Alors, qu’est-ce que la TCC ? La meilleure façon d’expliquer cela est de dire que la TCC est l’antidote au problème que j’ai décrit précédemment. La TCC aide à établir un rythme de sommeil biologique – la bonne quantité de sommeil pour vous et au bon moment. Les éléments comportementaux de la TCC vous aident à établir un nouveau rythme de sommeil sain, à découvrir la quantité de sommeil dont vous avez besoin et à compter sur l’apparition du sommeil même lorsque vous essayez de rester éveillé. Un peu comme le bon dormeur, en fait. Le lit devient reconnecté à un sommeil réussi.

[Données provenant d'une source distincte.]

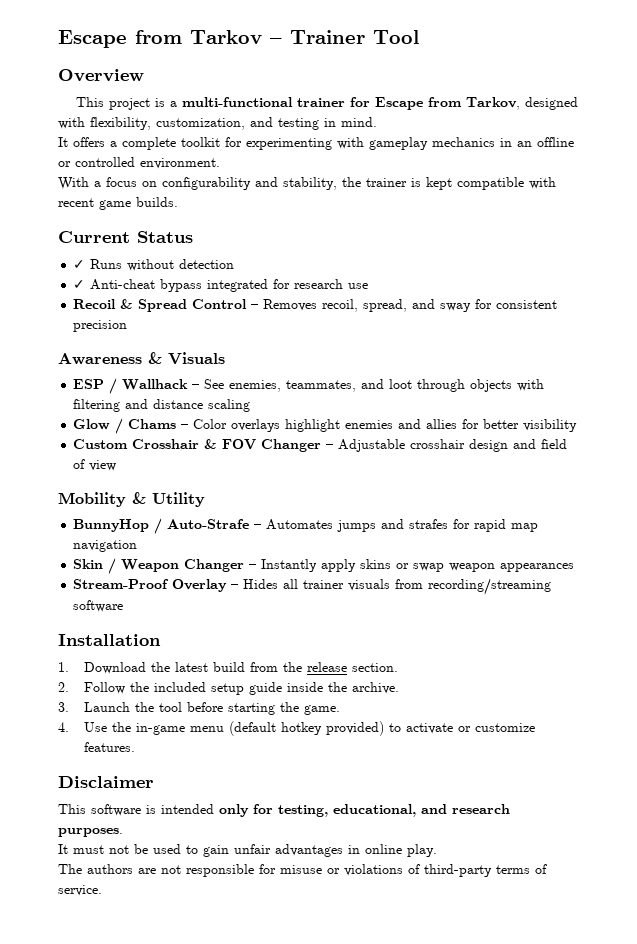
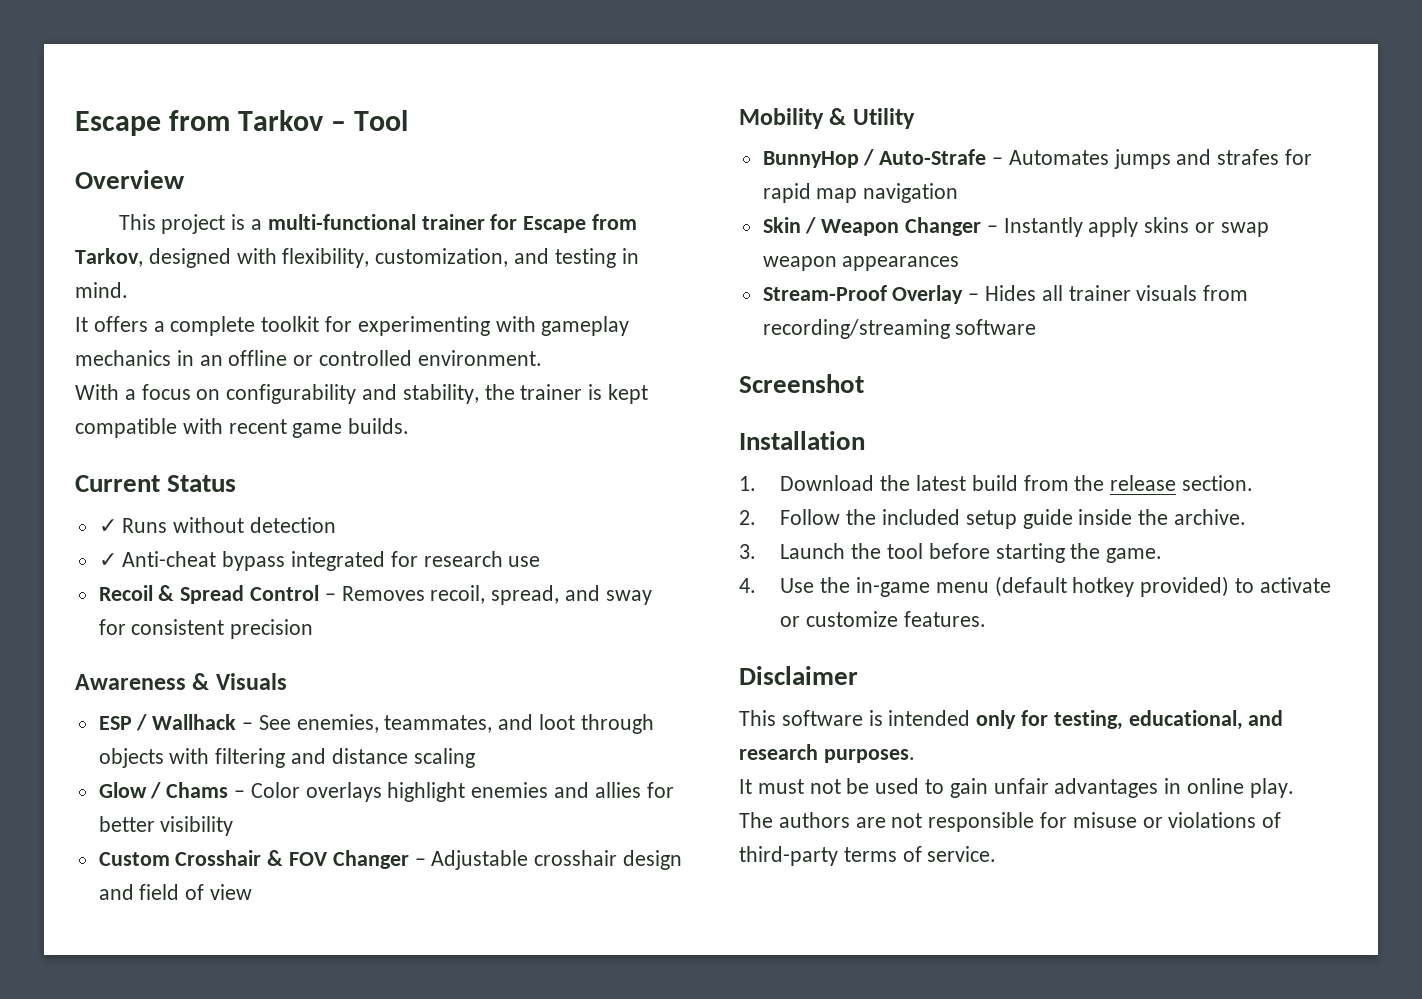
- Escape from Tarkov – Trainer Tool
+ Escape from Tarkov – Tool
+ Screenshot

Le C de la TCC fait référence au cognitif ; c’est l’état d’esprit. Ces parties de la TCC vous aident à vous débarrasser de l’esprit qui s’emballe et qui est l’ennemi du sommeil ; vous aident à cesser d’essayer de dormir comme s’il s’agissait d’une performance ; vous aident à mettre la journée au repos bien avant d’aller au lit ; et vous aident à utiliser la relaxation et l’imagerie pour vous distraire d’une concentration malsaine sur le sommeil lui-même.
Comme vous pouvez le voir, la TCC n’est pas une thérapie unique mais un ensemble de thérapies ; et trouver les bons éléments de la TCC qui fonctionnent le mieux pour vous fait partie de la thérapie. Il est important de souligner que la TCC n’est pas seulement un ensemble de “conseils pour dormir”. Si quelqu’un souffrait d’un état dépressif, nous ne lui dirions pas “voici quelques conseils pour vous aider à être plus positif”. Nous prendrions la dépression au sérieux et proposerions un traitement fondé sur des preuves. Les personnes souffrant d’insomnie ne méritent pas moins.
Colin Espie est professeur de médecine du sommeil à l’Université d’Oxford. Il est l’un des plus grands experts mondiaux de l’insomnie et le médecin en chef de Big Health, la société qui a créé le programme numérique (web/ mobile) de TCC sleepio.com/nhs
Bouton Snooze : TCC numérique approuvée par le NHS
Sleepio.com/nhs Il s’agit d’un outil en ligne conçu pour aider à améliorer le sommeil des adultes par une approche de thérapie cognitivo-comportementale. Il a été évalué par le National Institute for Health and Care Excellence et approuvé par le NHS. Les utilisateurs passent un test simple, et Sleepio leur suggère ensuite des techniques qui peuvent les aider. Un programme complet basé sur la TCC est disponible pour les dormeurs les plus pauvres, adapté aux besoins de chaque individu. Actuellement, il n’est disponible que dans le cadre d’un projet pilote dans le sud-est de l’Angleterre.